WHAT TO DO:
Output all of the data exactly as it appears, but leave out any pictures it contains.

MATERIAL SUPPLIED:

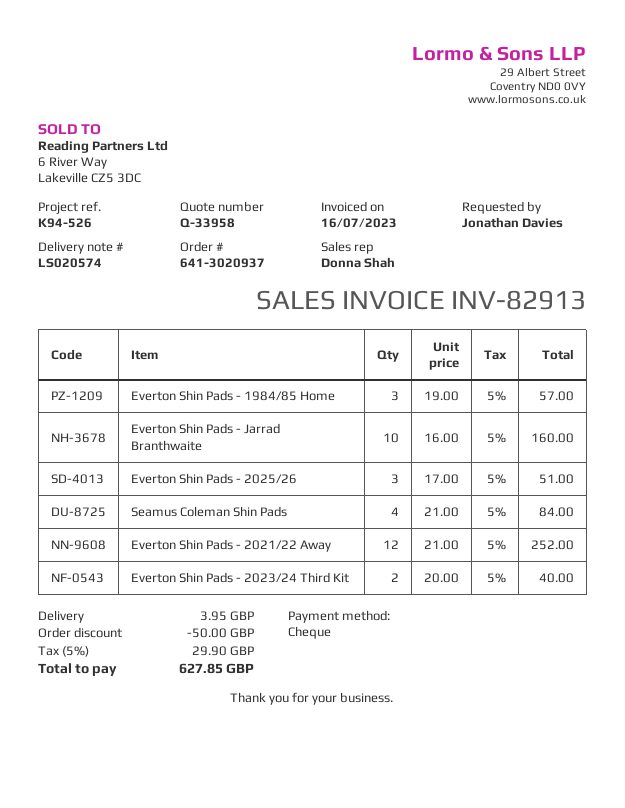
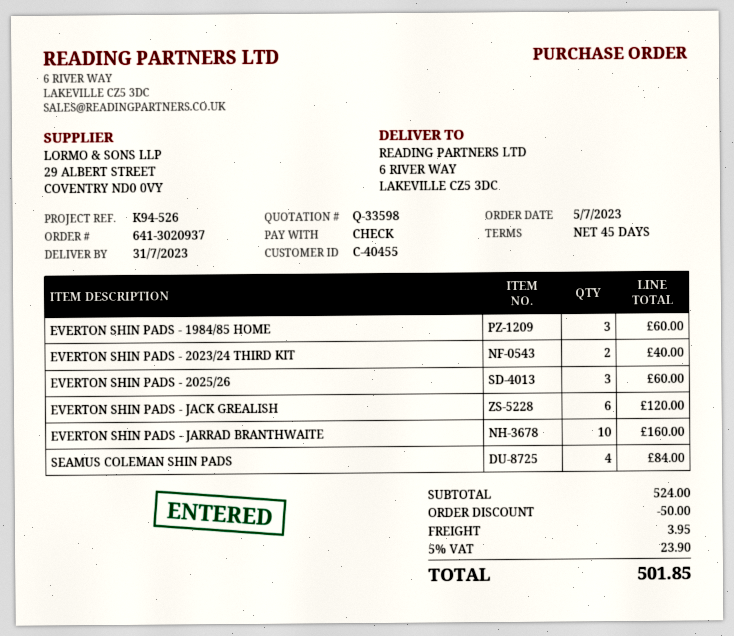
quote number: Q-33958 -> Q-33598
Everton Shin Pads - 1984/85 Home: 3 for 57.00 -> 3 for 60.00
Everton Shin Pads - 2025/26: 3 for 51.00 -> 3 for 60.00
Everton Shin Pads - 2021/22 Away: 12 for 252.00 -> none
EVERTON SHIN PADS - JACK GREALISH: none -> 6 for 120.00
tax: 5% = 29.90 -> 5% = 23.90
total: 627.85 -> 501.85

REPLY:
quote number: Q-33958 -> Q-33598
Everton Shin Pads - 1984/85 Home: 3 for 57.00 -> 3 for 60.00
Everton Shin Pads - 2025/26: 3 for 51.00 -> 3 for 60.00
Everton Shin Pads - 2021/22 Away: 12 for 252.00 -> none
EVERTON SHIN PADS - JACK GREALISH: none -> 6 for 120.00
tax: 5% = 29.90 -> 5% = 23.90
total: 627.85 -> 501.85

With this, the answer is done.